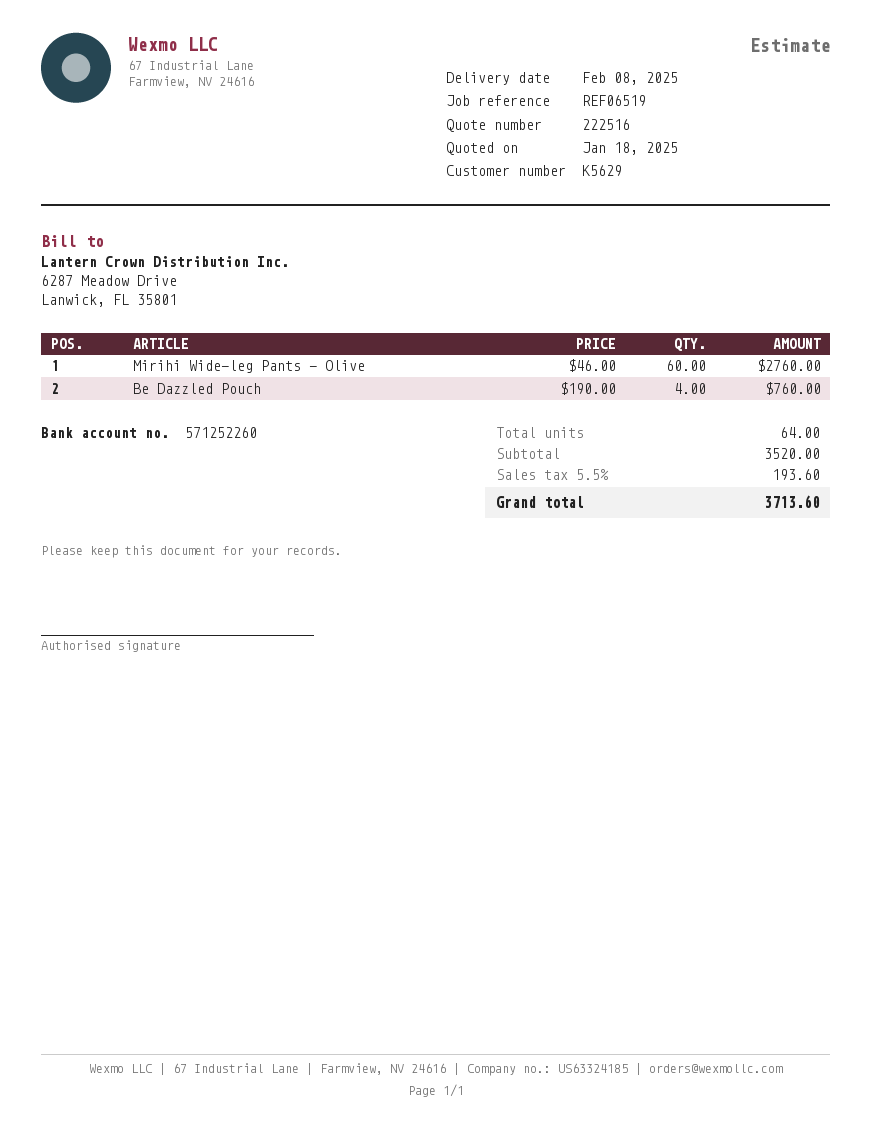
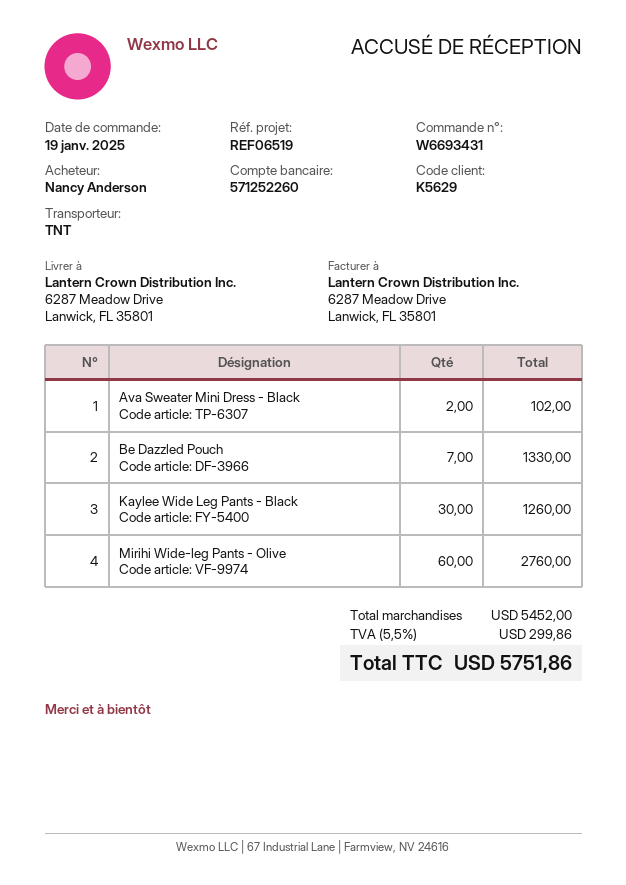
Be Dazzled Pouch: 4 for 760.00 -> 7 for 1330.00
Ava Sweater Mini Dress - Black: none -> 2 for 102.00
Kaylee Wide Leg Pants - Black: none -> 30 for 1260.00
subtotal: 3520.00 -> 5452.00
tax: 5.5% = 193.60 -> 5.5% = 299.86
total: 3713.60 -> 5751.86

Problem: Reproduce the preceding material exactly, skipping pictures.

Expected output:
Be Dazzled Pouch: 4 for 760.00 -> 7 for 1330.00
Ava Sweater Mini Dress - Black: none -> 2 for 102.00
Kaylee Wide Leg Pants - Black: none -> 30 for 1260.00
subtotal: 3520.00 -> 5452.00
tax: 5.5% = 193.60 -> 5.5% = 299.86
total: 3713.60 -> 5751.86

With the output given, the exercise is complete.